TEHERAN – Ketegangan di Timur Tengah kembali memuncak seiring berakhirnya masa gencatan senjata sementara pekan ini. Militer Iran melalui komando operasional tertingginya melontarkan peringatan keras kepada Amerika Serikat (AS) dan Israel untuk tidak melakukan serangan baru terhadap Teheran.
Pihak Teheran menegaskan bahwa setiap agresi lanjutan dari Washington maupun Tel Aviv akan memicu balasan yang jauh lebih mematikan. Pasukan Iran mengklaim telah menyiapkan serangan "segera" terhadap daftar target strategis yang telah ditentukan sebelumnya.

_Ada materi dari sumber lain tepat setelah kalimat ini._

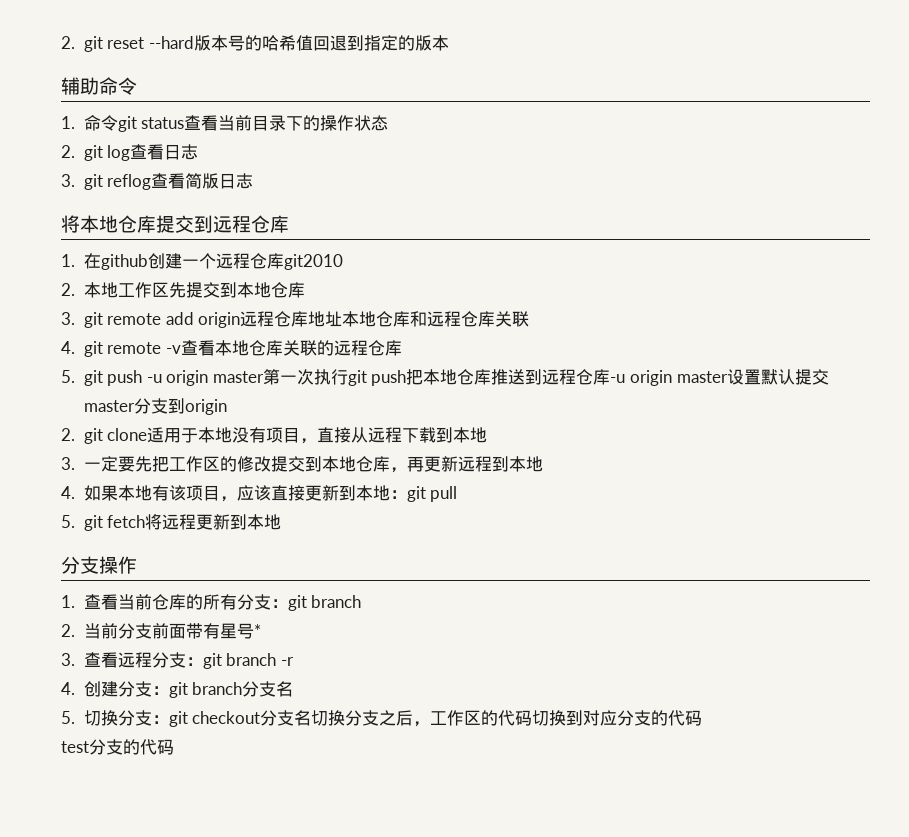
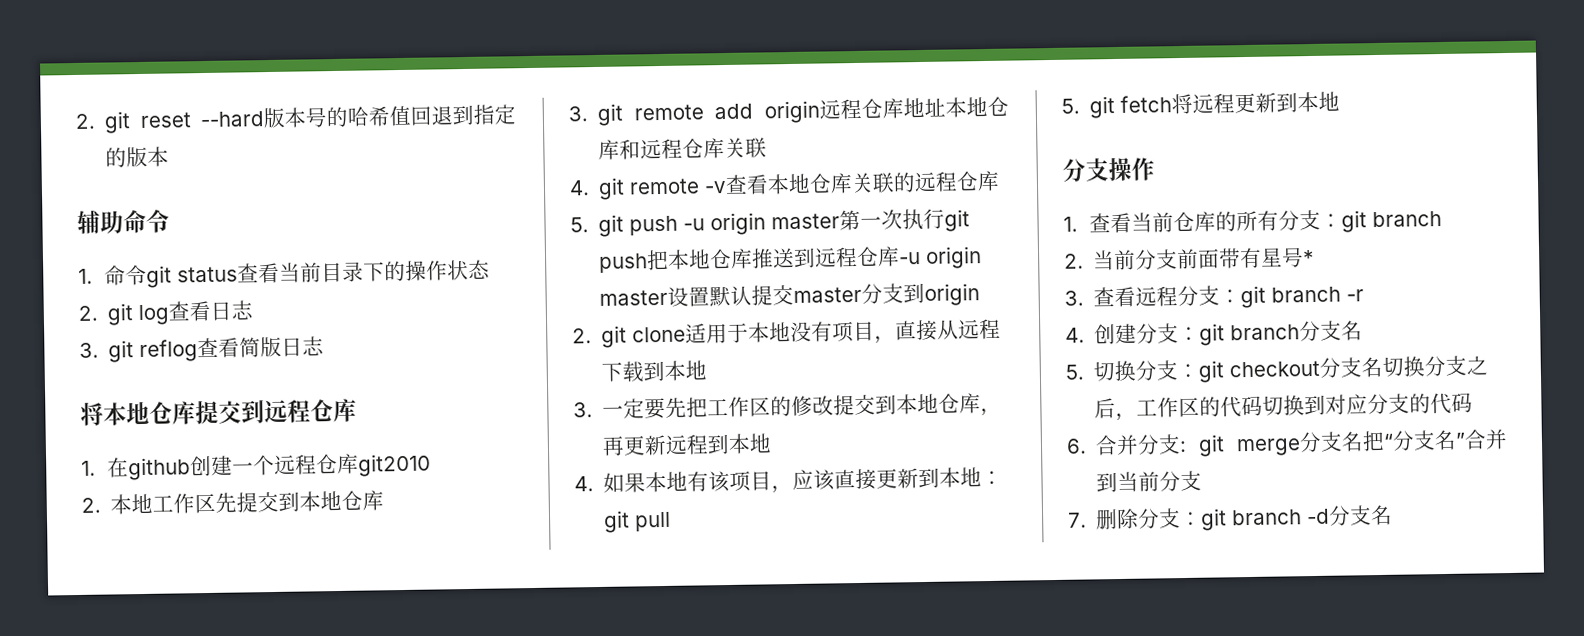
[61,739,174,755] test分支的代码 -> [1066,429,1508,457] [1096,470,1203,493] [1068,504,1394,531] 6.合并分支: git merge分支名把“分支名”合并到当前分支 // 7.删除分支：git branch -d分支名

Peringatan ini dirilis oleh Markas Besar Pusat Khatam al-Anbiya, lembaga yang mengoordinasikan operasi militer reguler Iran dengan Korps Garda Revolusi Islam (IRGC). Mereka menyatakan seluruh kekuatan tempur kini berada dalam posisi siap tempur.
"Pasukan kami yang cakap dan kuat telah siaga penuh sejak lama dan siap menyerang," tegas juru bicara Markas Besar Pusat Khatam al-Anbiya, Letnan Kolonel Ebrahim Zolfaghari, sebagaimana dikutip dari Press TV, Rabu (22/4/2026).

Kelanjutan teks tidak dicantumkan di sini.